Suspension du bordereau électronique sur les corridors de transit vers le Tchad et la Centrafrique

C’est un tournant majeur pour la logistique en Afrique centrale. Le Conseil national des chargeurs du Cameroun (CNCC) vient de lever l’obligation du Bordereau électronique de suivi des cargaisons (BESC) pour les marchandises circulant sur les axes Douala-N’Djamena et Douala-Bangui. Cette mesure, officialisée par une note de la direction générale signée par Auguste Mbappe Penda, s’applique immédiatement aux chargeurs, transporteurs et commissionnaires agréés en douane opérant vers le Tchad et la République centrafricaine.

En vigueur depuis 2006, le BESC avait pour mission initiale de garantir la traçabilité des produits et de stabiliser les statistiques commerciales. Cependant, son application systématique aux cargaisons en simple transit était devenue une source de tensions croissantes. Les opérateurs économiques tchadiens et centrafricains pointaient du doigt une lourdeur administrative superflue et des coûts additionnels pesant sur la compétitivité du port de Douala.

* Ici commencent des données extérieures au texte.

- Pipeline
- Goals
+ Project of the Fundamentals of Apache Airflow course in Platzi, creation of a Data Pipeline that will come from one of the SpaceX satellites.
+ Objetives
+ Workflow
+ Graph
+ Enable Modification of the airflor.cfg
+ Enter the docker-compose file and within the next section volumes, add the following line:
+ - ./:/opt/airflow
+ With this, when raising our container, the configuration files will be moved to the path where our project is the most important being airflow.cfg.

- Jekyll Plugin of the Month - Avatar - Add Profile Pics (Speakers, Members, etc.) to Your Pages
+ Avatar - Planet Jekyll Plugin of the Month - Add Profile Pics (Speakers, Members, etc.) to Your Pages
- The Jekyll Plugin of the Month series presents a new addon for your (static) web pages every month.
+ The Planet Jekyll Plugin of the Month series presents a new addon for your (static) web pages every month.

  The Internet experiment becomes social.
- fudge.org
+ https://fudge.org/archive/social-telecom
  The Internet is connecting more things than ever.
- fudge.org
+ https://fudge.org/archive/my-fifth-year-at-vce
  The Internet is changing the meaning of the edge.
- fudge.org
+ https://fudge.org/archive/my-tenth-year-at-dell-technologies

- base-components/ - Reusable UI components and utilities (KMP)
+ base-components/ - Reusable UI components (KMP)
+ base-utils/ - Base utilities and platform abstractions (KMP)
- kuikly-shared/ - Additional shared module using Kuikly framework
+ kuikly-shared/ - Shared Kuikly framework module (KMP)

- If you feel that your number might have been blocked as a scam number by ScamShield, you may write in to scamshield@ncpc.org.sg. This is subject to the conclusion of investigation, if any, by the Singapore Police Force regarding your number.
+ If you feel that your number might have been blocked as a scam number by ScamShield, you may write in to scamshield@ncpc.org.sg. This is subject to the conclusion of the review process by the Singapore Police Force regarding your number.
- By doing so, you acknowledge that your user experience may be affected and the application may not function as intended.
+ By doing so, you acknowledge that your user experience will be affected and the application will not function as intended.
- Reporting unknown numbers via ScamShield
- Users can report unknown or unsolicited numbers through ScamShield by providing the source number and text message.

Un engagement pris lors du sommet de N’Djamena

Cette décision concrétise les engagements pris en mai 2026 lors du 5e forum tripartite entre le Tchad, le Cameroun et la RCA. Cette rencontre de haut niveau avait pour objectif de lever les barrières entravant la fluidité du transport sur l’axe transcamerounais. Les experts avaient alors souligné que les difficultés techniques, notamment le manque d’interconnexion entre les systèmes informatiques des différents conseils des chargeurs de la zone CEMAC, transformaient cet outil de suivi en un véritable goulot d’étranglement.

La suspension actuelle vise donc à simplifier les procédures en attendant une harmonisation réelle des plateformes numériques régionales. Si les autorités de N’Djamena et de Bangui voient dans ce geste une avancée significative pour le développement Sahel, les contrôles douaniers classiques restent toutefois en place pour assurer la surveillance des flux de marchandises.

Protéger 410 milliards de FCFA de recettes douanières

Pour le Cameroun, l’enjeu dépasse la simple facilitation administrative. Le transit des marchandises à destination des voisins enclavés génère chaque année plus de 410 milliards de FCFA de recettes pour les douanes camerounaises. Le port de Douala, poumon économique de la région, doit impérativement rester attractif face à une concurrence de plus en plus vive.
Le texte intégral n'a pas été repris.